Busy professional studying to ace the GMAT and get that top MBA?

Forgot Math formulas but need to brush up quickly on basics for a Math Test?

Going to interviews, but need to quickly bone up on math for quant skills to succeed?

This course covers foundational mathematics with a view to helping you do better in competitive examinations like the GRE, the GMAT, or the SAT, as well as perform with confidence when quantitative questions are asked in job interviews. Useful for MBAs and Engineers alike, we cover all the material (our emphasis is on formulas and their application) from the very basics, and present and solve difficult problems in exercises to help you think critically and perform gracefully under pressure. Our focus is on building skill through practice solving harder and harder problems.

This course nicely supplements other resources you might already be using for test prep. While we do not teach python here, we do illustrate how you can use the computer to solve some small math problems - this format is becoming more prevalent in job interviews that have an online programming component.

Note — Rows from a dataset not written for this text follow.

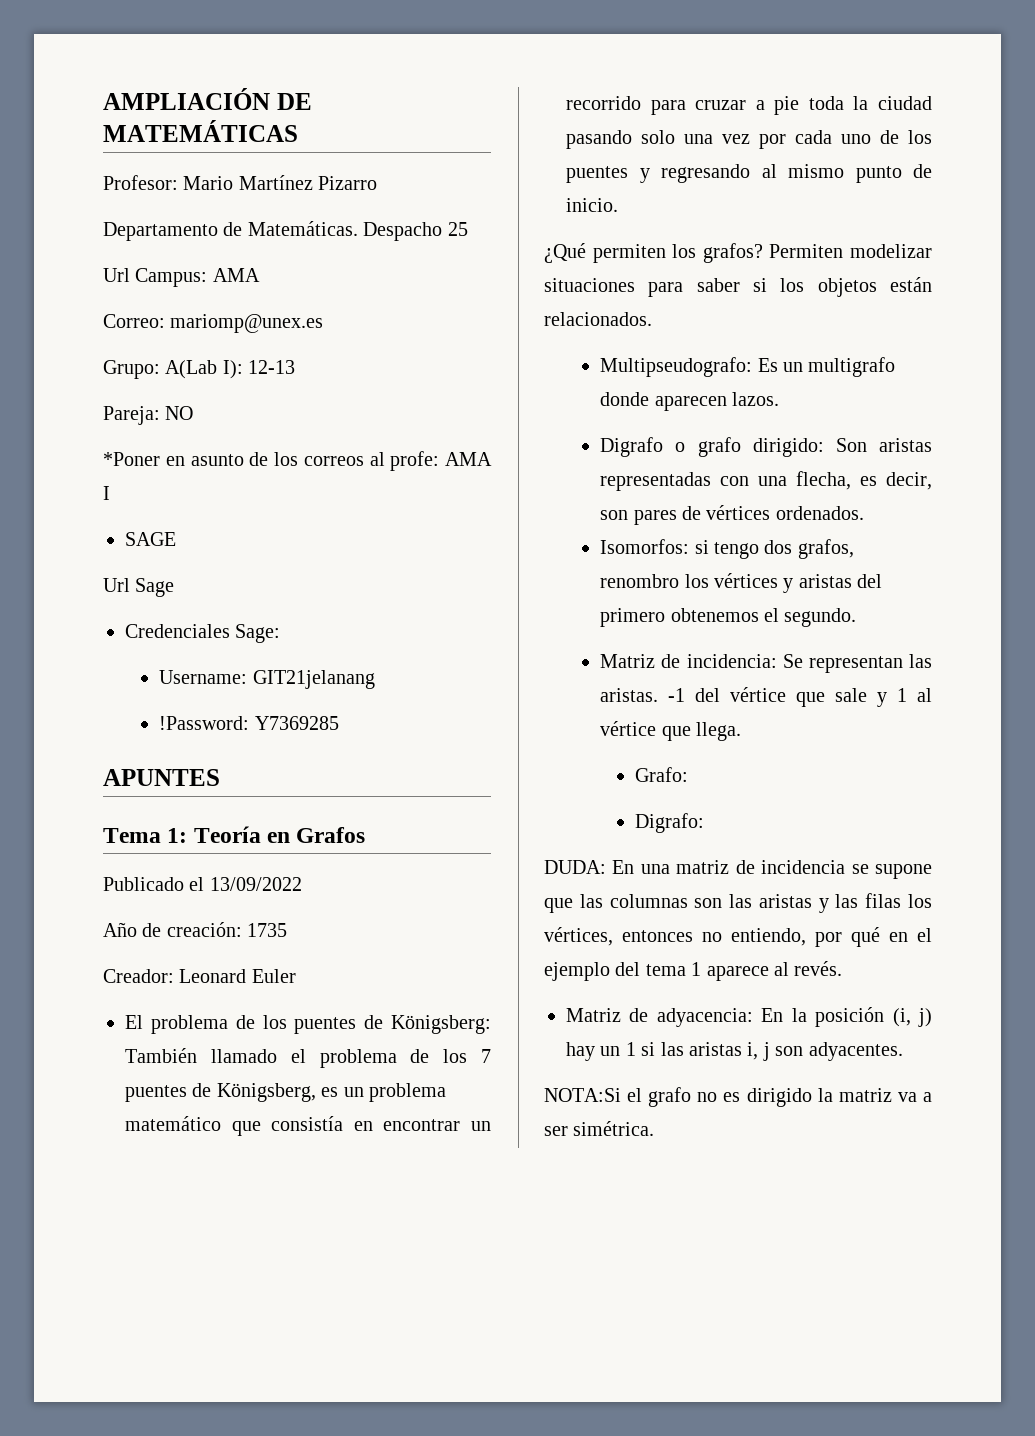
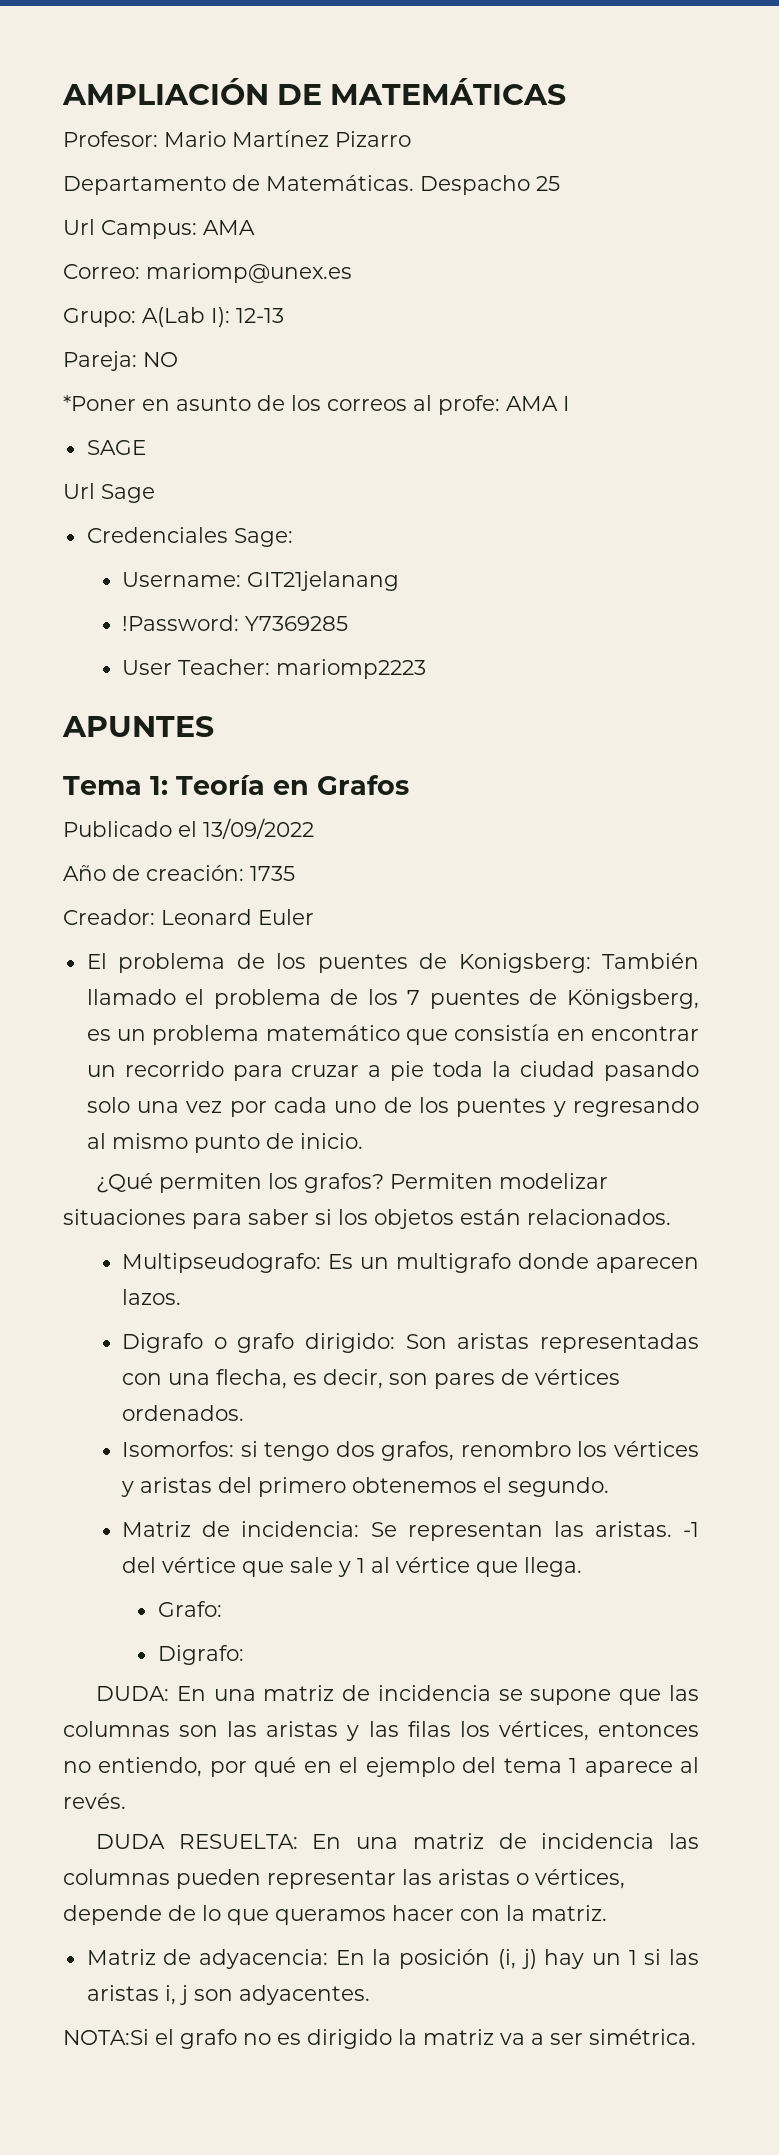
(339, 723) none -> [122,659,427,679] // User Teacher: mariomp2223
[390,1015,491,1034] Königsberg: -> [458,953,591,973] Konigsberg:
(843, 968) none -> [95,1833,699,1849] [63,1869,625,1889] [63,1905,607,1925] // DUDA RESUELTA: En una matriz de incidencia las columnas pueden representar las aristas o vértices, depende de lo que queramos hacer con la matriz.

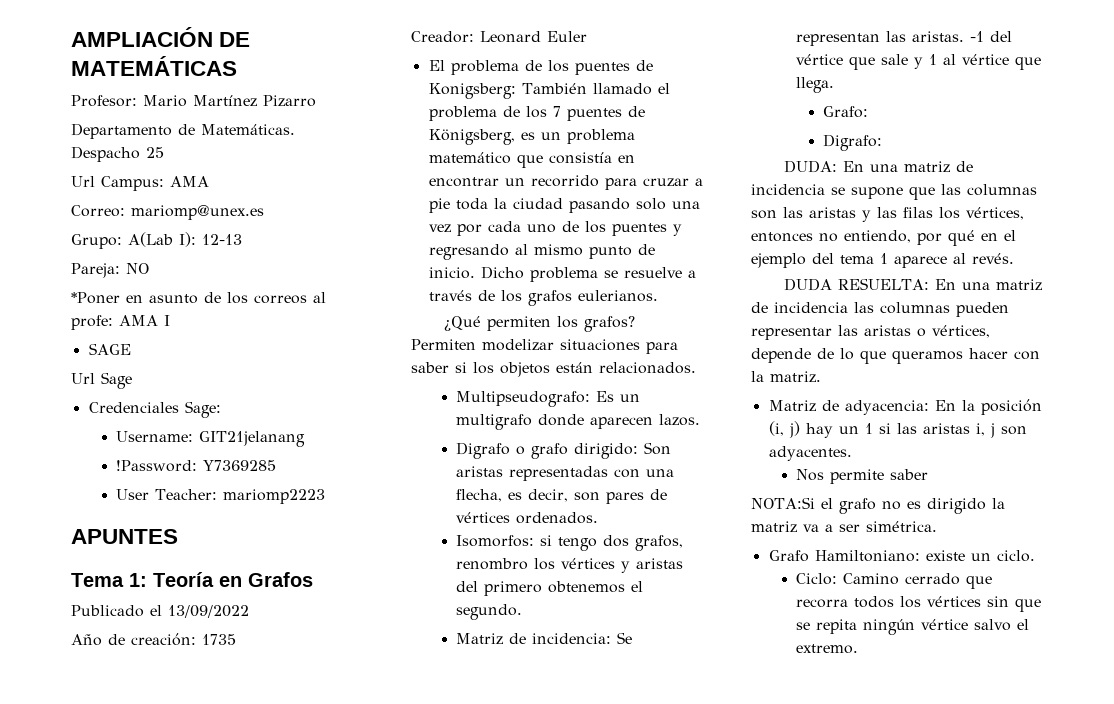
(363, 1141) none -> [480,266,696,282] [428,290,658,306] Dicho problema se resuelve a través de los grafos eulerianos.
(370, 1995) none -> [795,469,928,484] // Nos permite saber
(696, 2037) none -> [768,550,1035,562] [795,573,992,589] [795,596,1041,612] [795,619,1029,635] [795,644,858,654] // Grafo Hamiltoniano: existe un ciclo. // Ciclo: Camino cerrado que recorra todos los vértices sin que se repita ningún vértice salvo el extremo.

We will move students from seeing the exam or interview as an obstacle in their path to success to viewing these as an opportunity to showcase their skills and talents to prospective employers to gain an edge over the competition.

If you aspire to improve your score or better your interview performance, this course will help you. Good luck!

A free ChiPrime book (with 100 solved problems) is included with this course. A Computer Adaptive Test interface is also provided on a best effort basis subject to capacity and bandwidth considerations. We intend to grow this course over time to make it still better taking in your feedback. Thank you.

Who is the target audience?

- Want that high percentile score in the GMAT, GRE, or SAT? Want to land that dream job or get admitted to the school of your dreams? This course may be for you.
- Anyone who wants to improve their core math skills can take this course. We target making students competent at math at the level of the GRE, GMAT or SAT, and for the quant aspects of job interviews at the MBA/beginner engineering level.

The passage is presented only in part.